Tons of research has been performed by multiple universities demonstrating the many health benefits of HIIT.
Benefits of HIIT
- Most HIIT workouts are short in nature (some studies are performed with only 10-min workouts total)
- Improved aerobic fitness (VO2 Max)
- Improved cardiovascular health
- May lead to faster fat loss than performing moderate activity exercises (like jogging) for longer periods of time!
- Improved peak running speed
- Decreased body fat % and waist circumference & increased muscle mass
- Did I mention HIIT takes a lot less time?
“So I can work less time and see better results?” Yep!
That’s what you really want to know about HIIT!
But, with any exercise program, you need to think about a few things first:
Things to consider before starting HIIT?
- FIRST Rule of ALL exercise programs – check with your physician before starting any program!
- YOU are in charge of your own safety! Make sure you understand proper form! Form>Fast!
- Know YOUR limits! If you have joint issues, ask for modifications! Just because everyone else is jumping, doesn’t mean you have to.
- You shouldn’t do this type of exercise program more than 2-4 times a week – your body needs time to rest and recover.
What does HIIT look like?
An HIIT workout can be comprised of just about anything that you can do all out: jumping jacks, sprints, push ups, burpees, squats, kettle bell swings, crunches, bicycle sprints, swimming, etc.

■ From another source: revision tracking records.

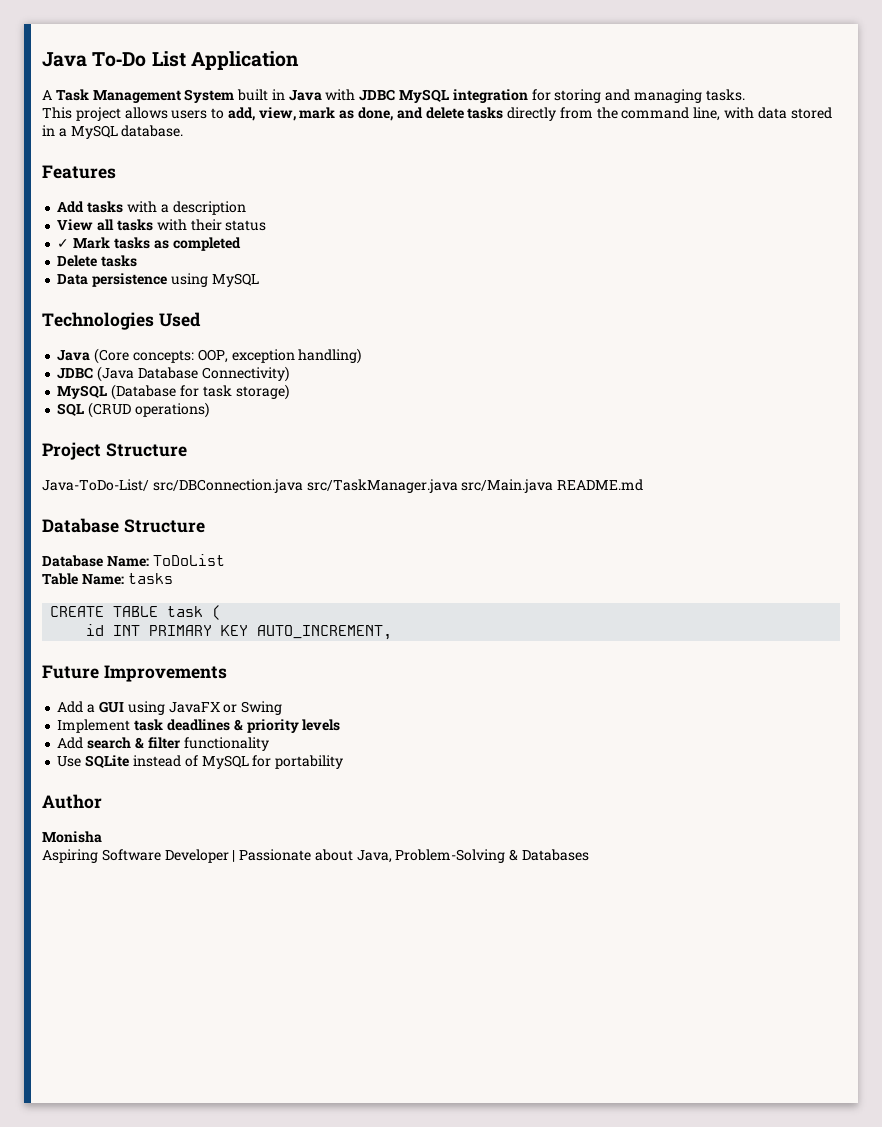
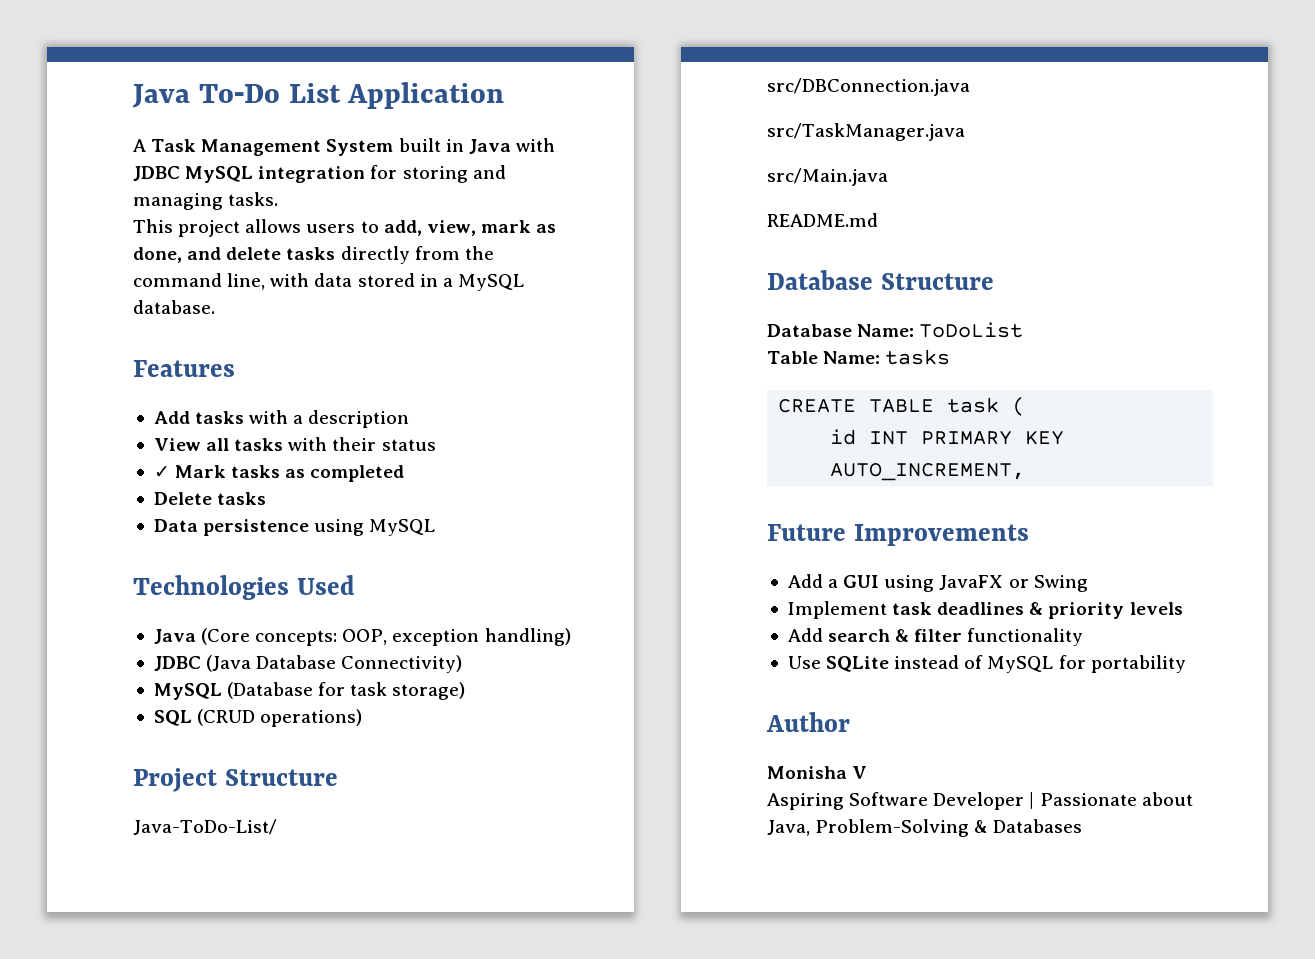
- Java-ToDo-List/ src/DBConnection.java src/TaskManager.java src/Main.java README.md
+ Java-ToDo-List/
+ src/DBConnection.java
+ src/TaskManager.java
+ src/Main.java
+ README.md
- Monisha
+ Monisha V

Example Beginner Workout: (30 minutes)
- Start with a Dynamic Warm-Up for 5 minutes
- Then perform each activity for 20 seconds and perform a walking/active rest for 40 seconds. Repeat each activity 4 times before moving onto the next.
- Cool down for 5 minutes
Example Advanced Workout: (30 minutes)
- Start with Dynamic Warm-Up for 5 minutes
- Now perform each activity for 20 seconds and rest for 10 seconds. Repeat each activity 5 times.
- Jump squats
- Mountain Climbers
- Mason Twists
- Skater Hops
- Moving Push-Ups
- Cool down for 5 minutes
Do you feel up to some HIIT? Let me know what you think about HIIT!
Let’s Get FIT Together!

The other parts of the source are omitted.